__Aim of the task__
Please write out all of the data below exactly, without including the pictures.

Screenshot and code edit data:

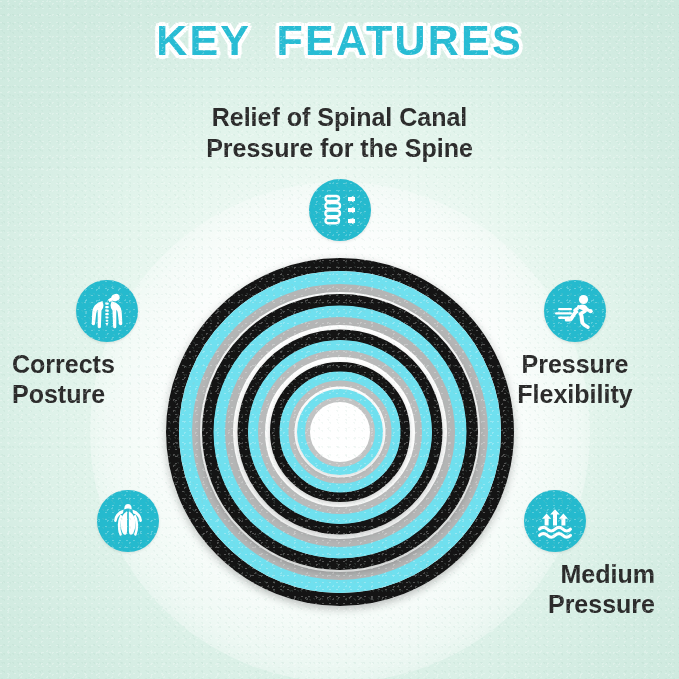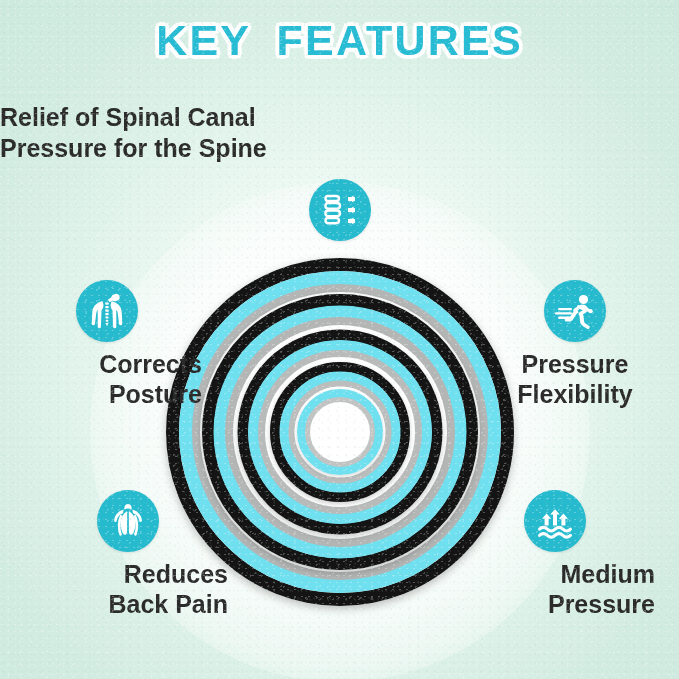--- a/index.html
+++ b/index.html
@@ -67,7 +67,7 @@
     top: 102px;
     left: 0;
     width: 679px;
-    text-align: left;
+    text-align: center;
     font-size: 25px;
     font-weight: 700;
     line-height: 1.22;

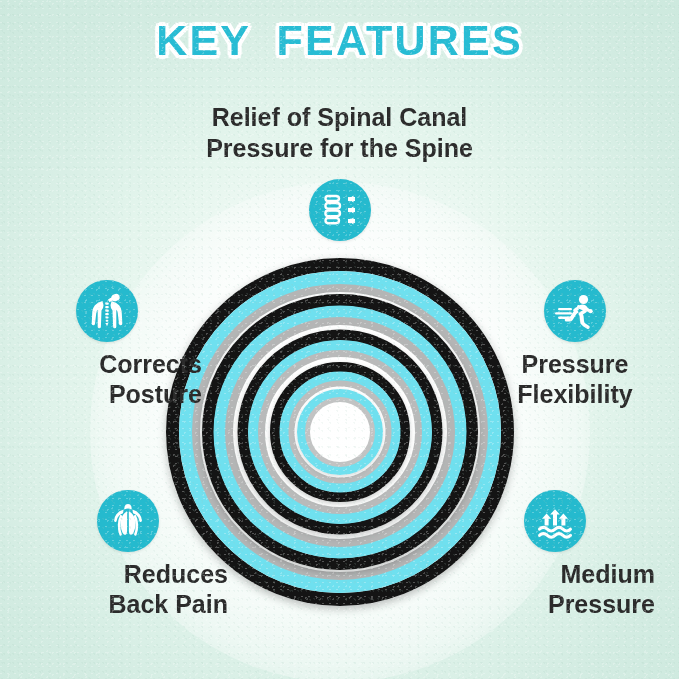--- a/index.html
+++ b/index.html
@@ -116,7 +116,7 @@
     margin-top: 8px;
   }
   .f-top   { text-align: center; }
-  .f-left  { text-align: right; }
+  .f-left  { text-align: left; }
   .f-right { text-align: center; }
 </style>
 </head>

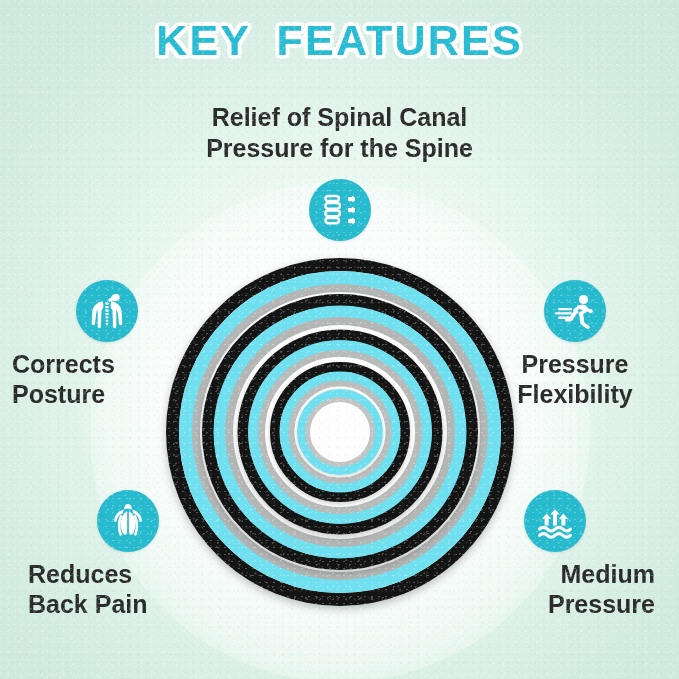--- a/index.html
+++ b/index.html
@@ -220,8 +220,6 @@
         </g>
       </svg>
     </div>
-    <div class="flabel">Reduces
-Back Pain</div>
   </div>
 
   <div class="feature f-right" style="left:480px; top:280px; width:190px;">

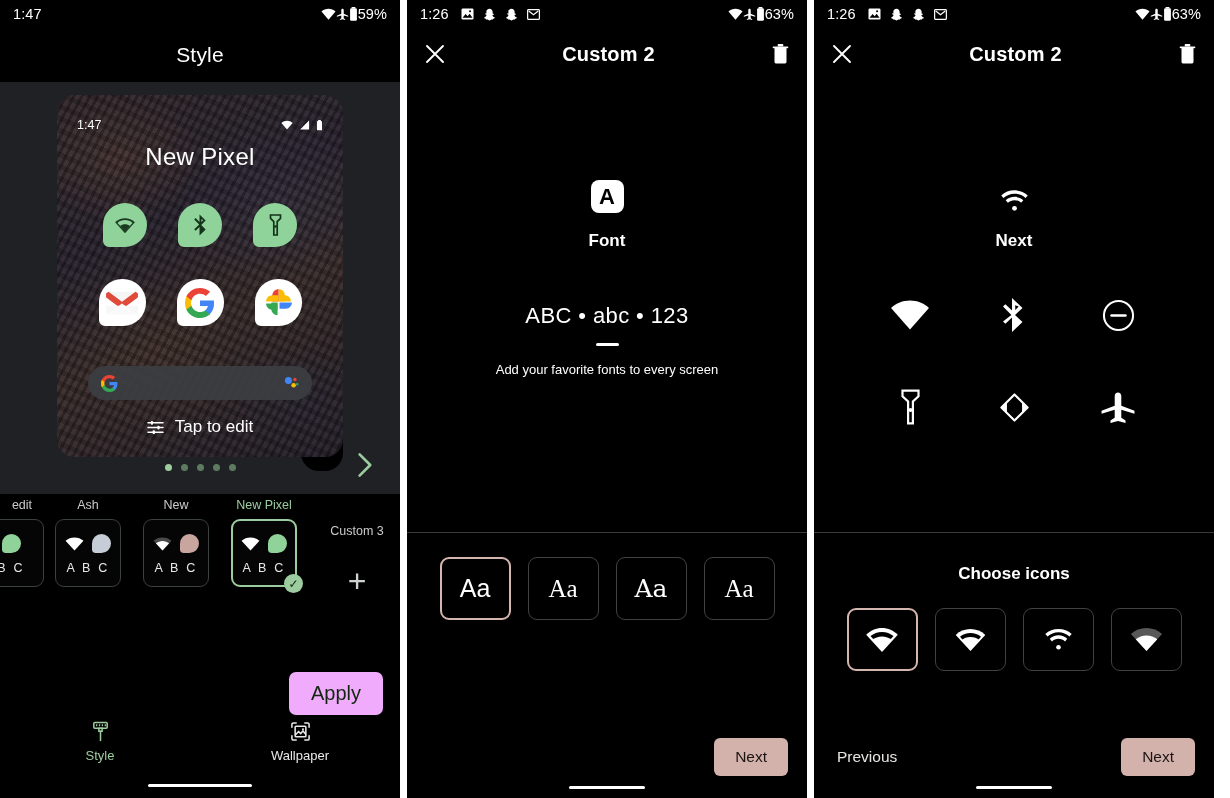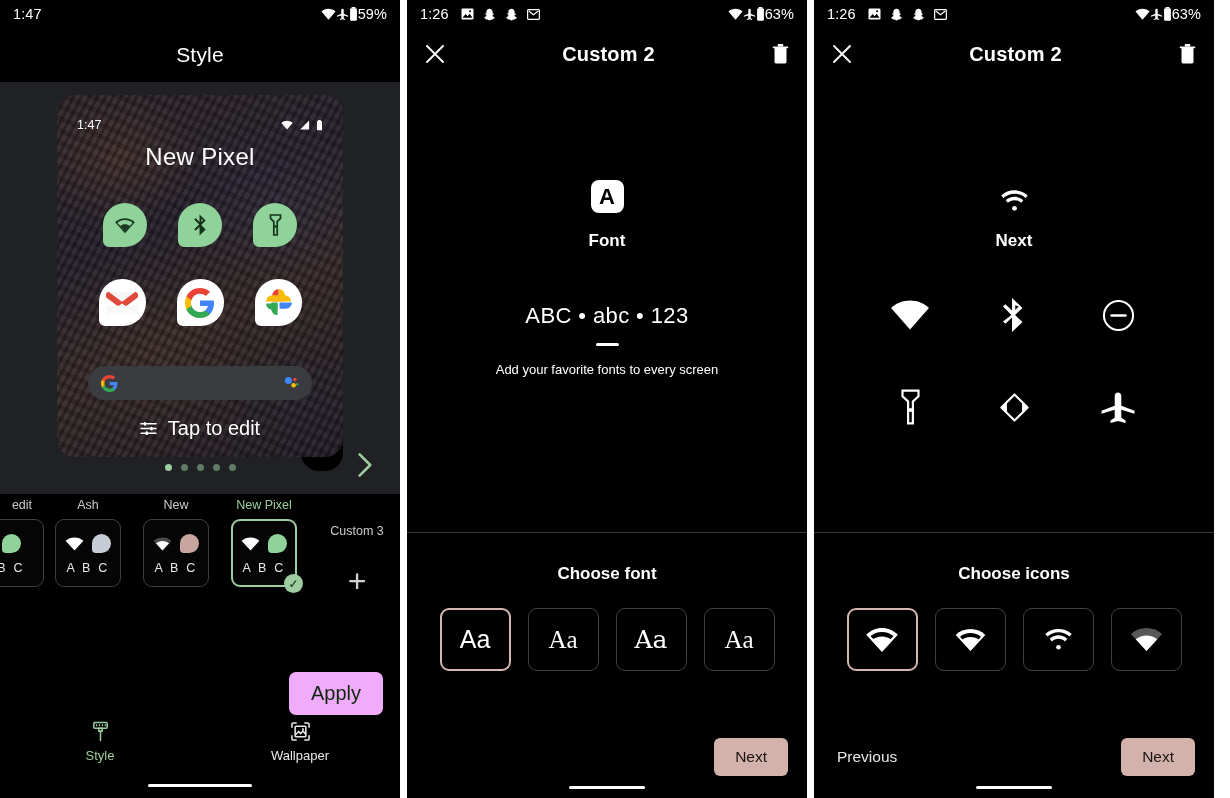--- a/index.html
+++ b/index.html
@@ -89,7 +89,7 @@
   .tap-edit {
     position: absolute; top: 322px; left: 0; right: 0; z-index: 3;
     display: flex; align-items: center; justify-content: center; gap: 11px;
-    font-size: 20px; color: #fff;
+    font-size: 17px; color: #fff;
   }
   .peek {
     position: absolute; right: 0; top: 14px; width: 42px; height: 362px;

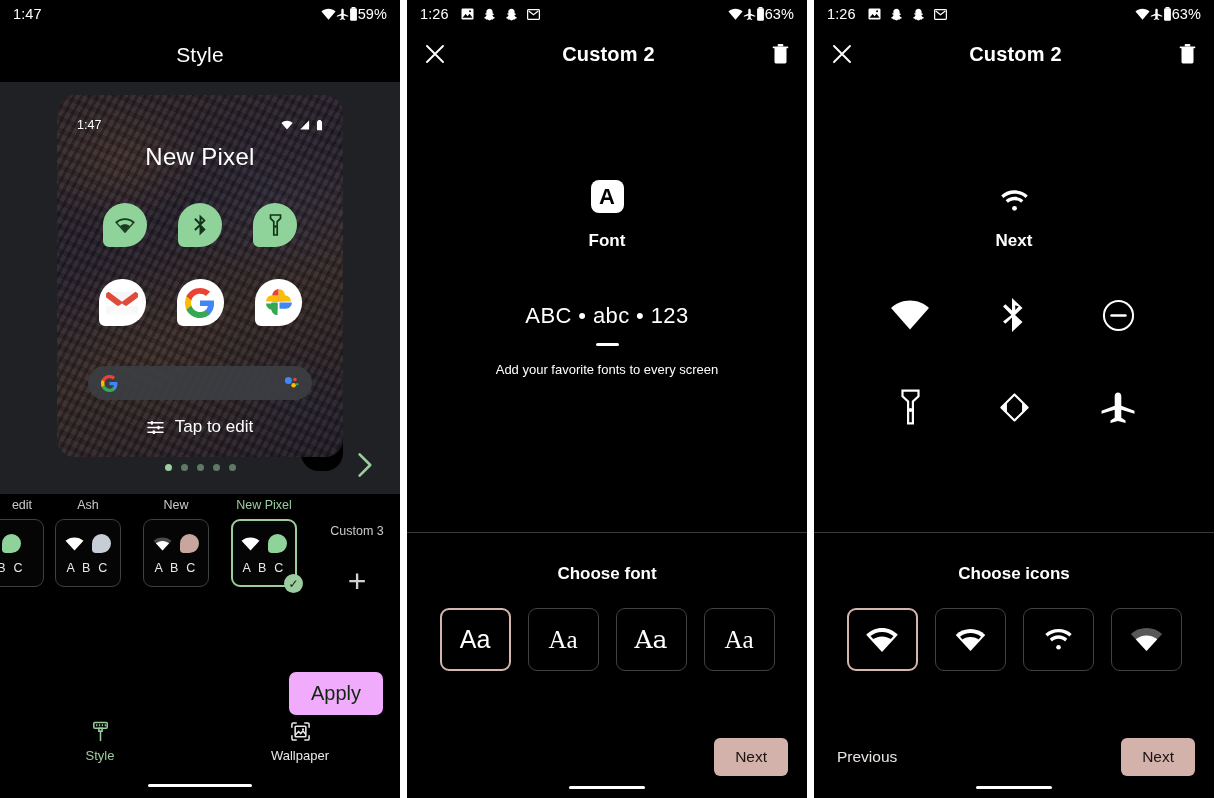--- a/index.html
+++ b/index.html
@@ -558,7 +558,6 @@
     </div>
 
     <div class="chooser">
-      <div class="chooser-title">Choose font</div>
       <div class="opt-row">
         <div class="opt sel">
           <span class="opt-aa">Aa</span>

__Response to this task__
--- a/index.html
+++ b/index.html
@@ -67,7 +67,7 @@
     top: 102px;
     left: 0;
     width: 679px;
-    text-align: left;
+    text-align: center;
     font-size: 25px;
     font-weight: 700;
     line-height: 1.22;

--- a/index.html
+++ b/index.html
@@ -116,7 +116,7 @@
     margin-top: 8px;
   }
   .f-top   { text-align: center; }
-  .f-left  { text-align: right; }
+  .f-left  { text-align: left; }
   .f-right { text-align: center; }
 </style>
 </head>

--- a/index.html
+++ b/index.html
@@ -220,8 +220,6 @@
         </g>
       </svg>
     </div>
-    <div class="flabel">Reduces
-Back Pain</div>
   </div>
 
   <div class="feature f-right" style="left:480px; top:280px; width:190px;">

--- a/index.html
+++ b/index.html
@@ -89,7 +89,7 @@
   .tap-edit {
     position: absolute; top: 322px; left: 0; right: 0; z-index: 3;
     display: flex; align-items: center; justify-content: center; gap: 11px;
-    font-size: 20px; color: #fff;
+    font-size: 17px; color: #fff;
   }
   .peek {
     position: absolute; right: 0; top: 14px; width: 42px; height: 362px;

--- a/index.html
+++ b/index.html
@@ -558,7 +558,6 @@
     </div>
 
     <div class="chooser">
-      <div class="chooser-title">Choose font</div>
       <div class="opt-row">
         <div class="opt sel">
           <span class="opt-aa">Aa</span>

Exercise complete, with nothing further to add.